Type: | Package |
Title: | K Quantiles Medoids (KQM) Clustering |
Version: | 1.1.1 |
Date: | 2025-10-13 |
Depends: | methods, MASS, gtools, cluster |
Description: | K Quantiles Medoids (KQM) clustering applies quantiles to divide data of each dimension into K mean intervals. Combining quantiles of all the dimensions of the data and fully permuting quantiles on each dimension is the strategy to determine a pool of candidate initial cluster centers. To find the best initial cluster centers from the pool of candidate initial cluster centers, two methods based on quantile strategy and PAM strategy respectively are proposed. During a clustering process, medoids of clusters are used to update cluster centers in each iteration. Comparison between KQM and the method of randomly selecting initial cluster centers shows that KQM is almost always getting clustering results with smaller total sum squares of distances. |
Collate: | AllClasses.R KQM.R C.f.R Dist.R |
License: | GPL-2 |
NeedsCompilation: | no |
Packaged: | 2025-10-12 17:35:40 UTC; Yarong |
Author: | Yarong Yang [aut, cre], Nader Ebrahimi [ctb], Yoram Rubin [ctb], Jacob Zhang [ctb] |
Maintainer: | Yarong Yang <Yi.YA_yaya@hotmail.com> |
Repository: | CRAN |
Date/Publication: | 2025-10-16 18:30:19 UTC |
K Quantiles Medoids (KQM) Clustering.
Description
K Quantiles Medoids (KQM) clustering applies quantiles to divide data of each dimension into K mean intervals. Combining quantiles of all the dimensions of the data and fully permuting quantiles on each dimension is the strategy to determine a pool of candidate initial cluster centers. To find the best initial cluster centers from the pool of candidate initial cluster centers, two methods based on quantile stategy and PAM strategy respectively are proposed. During a clustering process, medoids of clusters are used to update cluster centers in each iteration. Comparison between KQM and the method of randomly selecting initial cluster centers shows that KQM is almost always getting clustering results with smaller total sum squares of distances.
Details
Package: | KQM |
Type: | Package |
Version: | 1.1.1 |
Date: | 2025-10-13 |
License: | GPL-2 |
Author(s)
Yarong Yang, Nader Ebrahimi, Yoram Rubin, and Jacob Zhang
References
Yarong Yang, Nader Ebrahimi, Yoram Rubin, and Jacob Zhang.(2025) KQM: K Quantiles Medoids (KQM) Clustering. technical report in preparation
Examples
# Generate 10 bivariate normal samples
require(MASS)
mu1 <- c(0, 0)
sigma1 <- matrix(c(1, 0.5, 0.5, 1), nrow=2)

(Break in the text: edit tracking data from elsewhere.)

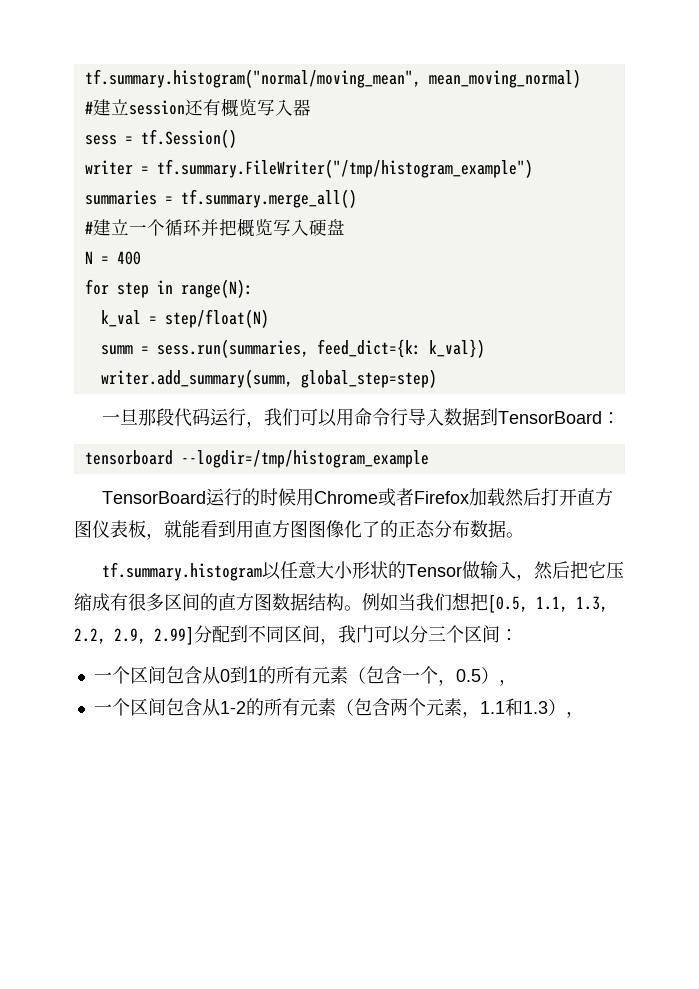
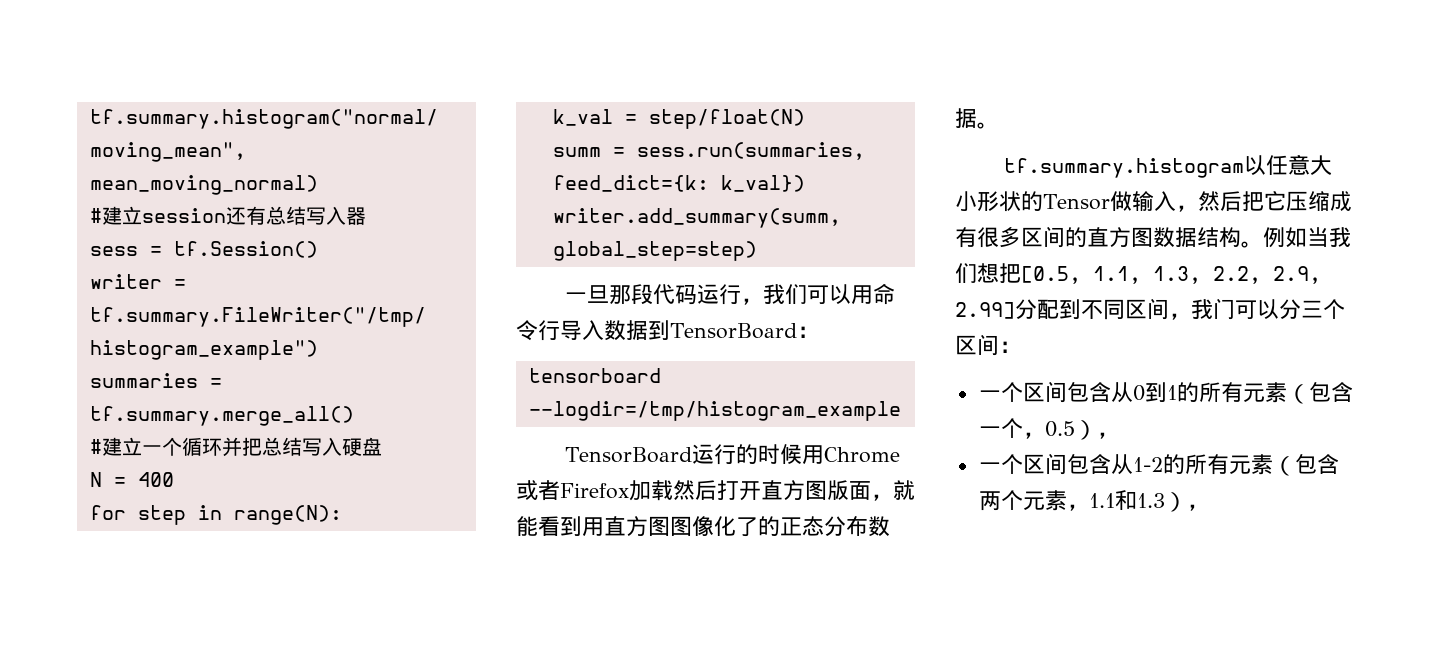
[220,98,257,117] 概览 -> [265,206,306,225] 总结
[236,218,273,237] 概览 -> [261,437,302,456] 总结
[92,520,146,538] 仪表板 -> [827,480,871,500] 版面

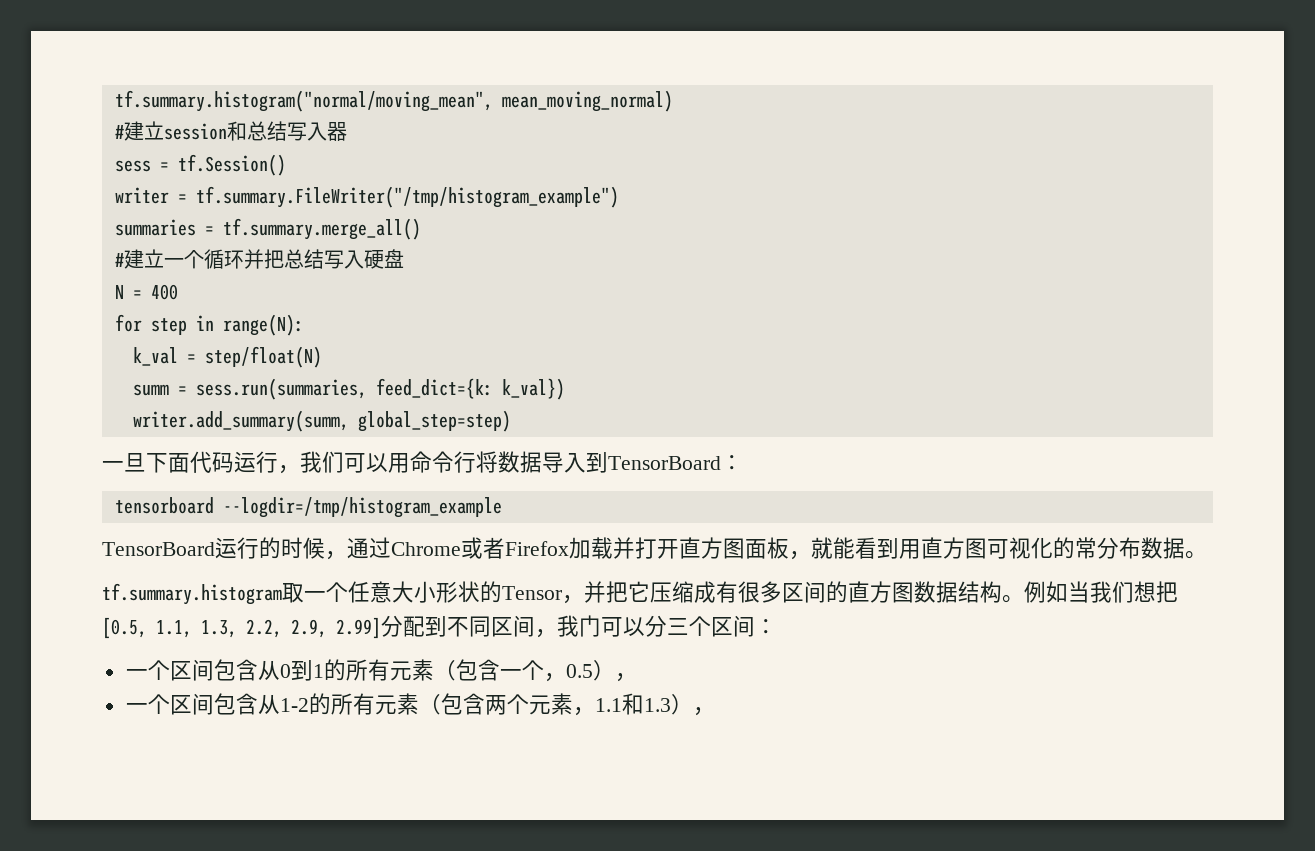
[225,206,266,225] 还有 -> [226,121,247,141] 和
[609,284,654,305] 那段 -> [146,453,190,473] 下面
[560,320,648,341] 导入数据 -> [476,451,586,473] 将数据导入
[802,445,825,464] 用 -> [325,537,391,560] ，通过
[673,480,717,500] 然后 -> [613,537,635,559] 并
[827,480,871,500] 版面 -> [745,537,789,559] 面板
[670,516,824,537] 图像化了的正态 -> [987,537,1097,559] 可视化的常
[1244,155,1267,175] 以 -> [282,582,348,603] 取一个
[1109,191,1242,212] 做输入，然后 -> [562,581,606,604] ，并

SP1 <- mvrnorm(n=10, mu=mu1, Sigma=sigma1)
# Generate another 10 bivariate normal samples
mu2<-c(1,1)
sigma2<-matrix(c(1,0,0,1),nrow=2)
SP2<-mvrnorm(n=10,mu=mu2,Sigma=sigma2)
# Generate 10 more new bivariate normal samples
mu3<-c(2,2)
sigma3<-matrix(c(1,0.5,0.5,1),nrow=2)
SP3<-mvrnorm(n=10,mu=mu3,Sigma=sigma3)
# Combine the three groups of bivariate normal samples
data<-rbind(SP1,SP2,SP3)
# Conduct KQM analysis with K=3 by the "YY" method and quantile strategy is
# selected to determine the initial cluster centers
Res<-KQM(data,3,method="YY",iteration=1000,type=1,style=1)
names(Res@Classes[[1]])<-rep("red",length(Res@Classes[[1]]))
names(Res@Classes[[2]])<-rep("blue",length(Res@Classes[[2]]))
names(Res@Classes[[3]])<-rep("green",length(Res@Classes[[3]]))
Cols<-names(sort(c(Res@Classes[[1]],Res@Classes[[2]],Res@Classes[[3]])))
plot(data[,1],data[,2],type="p",pch=19,col=Cols,lwd=2,xlab=paste("Total SSE = ",
round(Res@SSE[length(Res@SSE)],2),sep=""),ylab="",
main="KQM Clustering Results, 'YY' method, style 1")
points(Res@Centers,pch=5,col=c("red","blue","green"))
# Compare the clustering results with the original samples
oldpar<-par(mfrow=c(1,2))
plot(data[,1],data[,2],type="p",pch=19,col=rep(c("sky blue","orange","purple"),rep(10,3)),
lwd=2,xlab="",ylab="",main="Original Data")
plot(data[,1],data[,2],type="p",pch=19,col=Cols,lwd=2,xlab=paste("Total SSE = ",
round(Res@SSE[length(Res@SSE)],2),sep=""),ylab="",
main="KQM Clustering Results, 'YY' method, style 1")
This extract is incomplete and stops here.